To aid its oversight of the Company's management and employees, and to comply
with recently enacted SEC rules and Nasdaq listing standards, the Board has
adopted several codes of conduct designed to enumerate the Board's expectations
for the conduct of the Company's employees in carrying out the mission of the
Company.

     -   The Company's Code of Ethics for Senior Executive and Financial
         Officers (the "Code of Ethics"), to which the Company's Chief Executive
         Officer, Chief Financial Officer, Controller, and any other senior
         executive or financial officers performing similar functions are
         subject, requires that such individuals carry out their jobs in an
         honest and ethical manner, in compliance with laws, avoiding conflicts
         of interest, while implementing and maintaining the Company's public
         communication and disclosure reporting systems. The Code of Ethics
         constitutes a "code of ethics" within the meaning of Item 406 of the
         SEC's Regulation S-K. A copy of the Code of Ethics is available on the
         Company's website at www.tollgrade.com.
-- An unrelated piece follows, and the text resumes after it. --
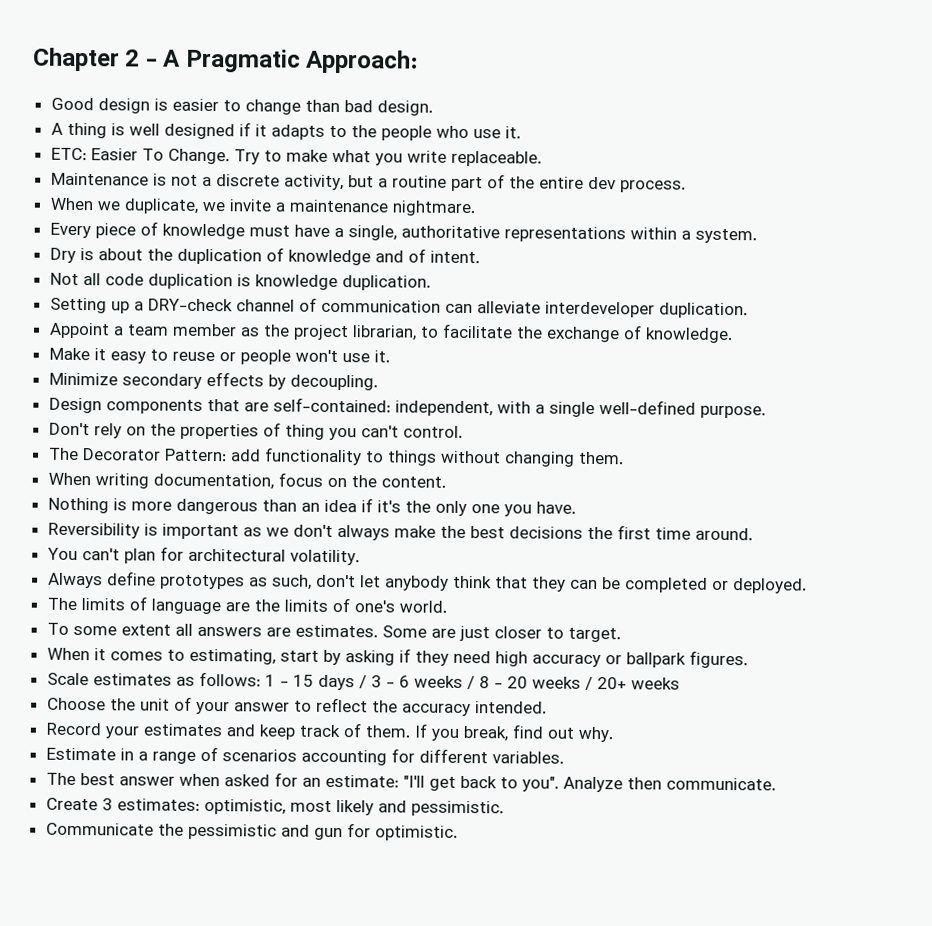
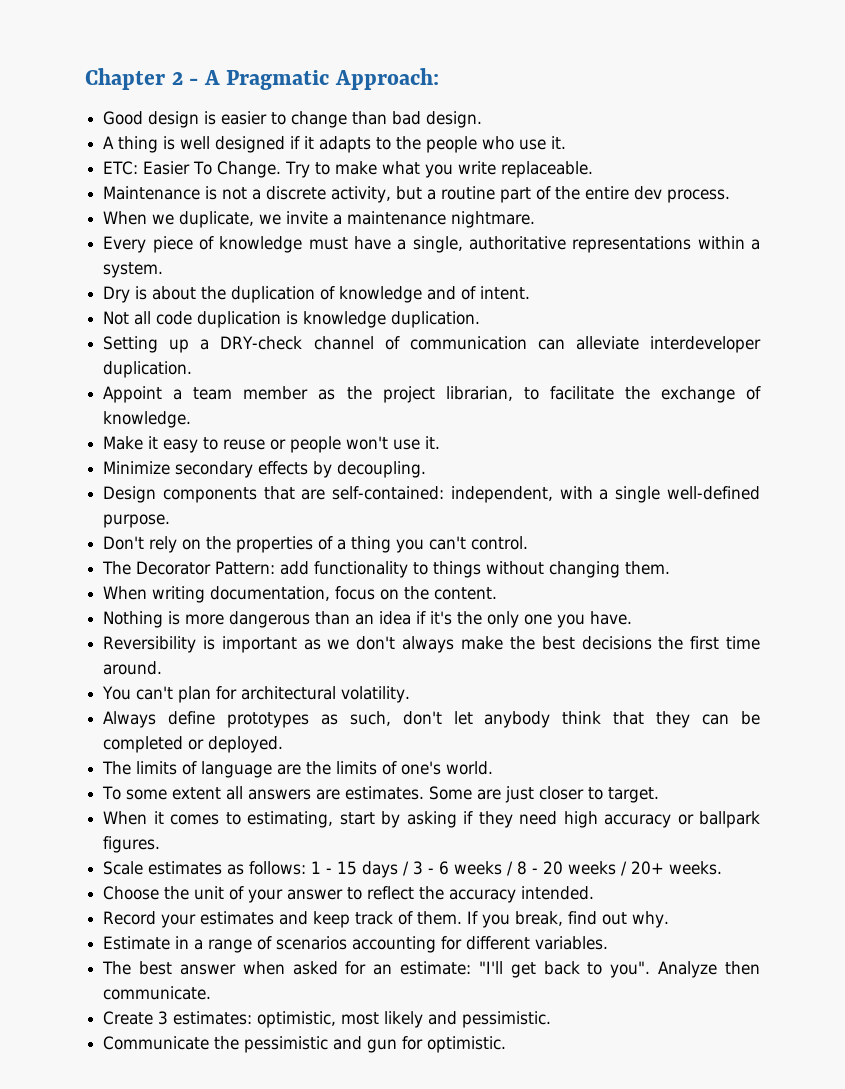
(281, 429) none -> [337,539,347,550] a
[630,677,680,690] weeks -> [669,861,723,875] weeks.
     -   The Company has also adopted a Code of Business Conduct and Ethics (the
         "Code of Business Conduct") applicable to all directors and employees
         of the Company, including those subject to the Company's Code of
         Ethics. The Code of Business Conduct covers issues generally applicable
         to all of the Company's employees, such as: the duty to conduct the
         Company's business honestly and ethically; avoidance of conflicts of
         interest; compliance with all laws; the prohibition on insider trading;
         the prohibition on loans to the Company's executive officers and
         directors; and the duty to protect the Company's confidential
         information. The Code of Business Conduct obligates directors and
         employees to report any conduct that they believe in good faith to be
         apparent violations of the Code. All employees, without exception, are
         required to read and certify their continued compliance with the Code
         of Business Conduct. A copy of the Code of Business Conduct, which is a
         "code of conduct" as required by Nasdaq listing standards, is available
         on the Company's website at www.tollgrade.com.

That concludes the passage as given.